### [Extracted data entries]
★ ★ ★ ★ ★ ★ ★
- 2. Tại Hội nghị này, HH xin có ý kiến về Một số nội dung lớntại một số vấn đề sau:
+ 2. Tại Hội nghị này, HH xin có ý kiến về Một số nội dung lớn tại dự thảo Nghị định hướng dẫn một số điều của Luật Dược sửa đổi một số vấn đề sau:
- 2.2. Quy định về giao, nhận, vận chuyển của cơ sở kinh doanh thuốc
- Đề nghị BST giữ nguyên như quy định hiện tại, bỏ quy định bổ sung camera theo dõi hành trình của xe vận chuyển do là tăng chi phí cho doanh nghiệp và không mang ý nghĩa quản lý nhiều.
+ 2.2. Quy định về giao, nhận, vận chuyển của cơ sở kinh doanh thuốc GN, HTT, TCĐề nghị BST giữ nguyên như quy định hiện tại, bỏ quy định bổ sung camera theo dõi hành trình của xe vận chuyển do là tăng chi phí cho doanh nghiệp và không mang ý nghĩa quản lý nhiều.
★ ★ ★ ★ ★ ★ ★
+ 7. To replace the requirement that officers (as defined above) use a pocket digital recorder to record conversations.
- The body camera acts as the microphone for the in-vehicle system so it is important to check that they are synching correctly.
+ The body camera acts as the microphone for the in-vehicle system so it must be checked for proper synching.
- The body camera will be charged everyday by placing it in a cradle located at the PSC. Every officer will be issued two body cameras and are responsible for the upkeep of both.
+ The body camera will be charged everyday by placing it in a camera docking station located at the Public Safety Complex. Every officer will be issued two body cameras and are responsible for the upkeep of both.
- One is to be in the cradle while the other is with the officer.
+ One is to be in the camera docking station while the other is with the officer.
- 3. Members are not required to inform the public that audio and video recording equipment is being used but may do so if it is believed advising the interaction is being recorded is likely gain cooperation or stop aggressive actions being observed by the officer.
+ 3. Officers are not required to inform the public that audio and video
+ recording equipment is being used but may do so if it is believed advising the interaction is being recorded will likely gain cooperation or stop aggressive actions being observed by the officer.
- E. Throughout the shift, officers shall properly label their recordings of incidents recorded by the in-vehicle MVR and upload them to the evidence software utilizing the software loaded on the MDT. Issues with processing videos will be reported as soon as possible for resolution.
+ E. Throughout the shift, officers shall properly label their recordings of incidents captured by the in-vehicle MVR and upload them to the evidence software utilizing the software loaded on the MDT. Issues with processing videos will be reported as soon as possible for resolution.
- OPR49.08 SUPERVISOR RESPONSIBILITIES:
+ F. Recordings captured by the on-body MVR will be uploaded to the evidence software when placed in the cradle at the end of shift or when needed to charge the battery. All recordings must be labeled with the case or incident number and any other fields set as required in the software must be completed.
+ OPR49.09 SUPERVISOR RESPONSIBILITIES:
★ ★ ★ ★ ★ ★ ★
Take exactly the lines from the one containing "- One is to" through the one containing "3. Officers are" in the data above, and output them with nothing added.

### [ANSWER BOX]
- One is to be in the cradle while the other is with the officer.
+ One is to be in the camera docking station while the other is with the officer.
- 3. Members are not required to inform the public that audio and video recording equipment is being used but may do so if it is believed advising the interaction is being recorded is likely gain cooperation or stop aggressive actions being observed by the officer.
+ 3. Officers are not required to inform the public that audio and video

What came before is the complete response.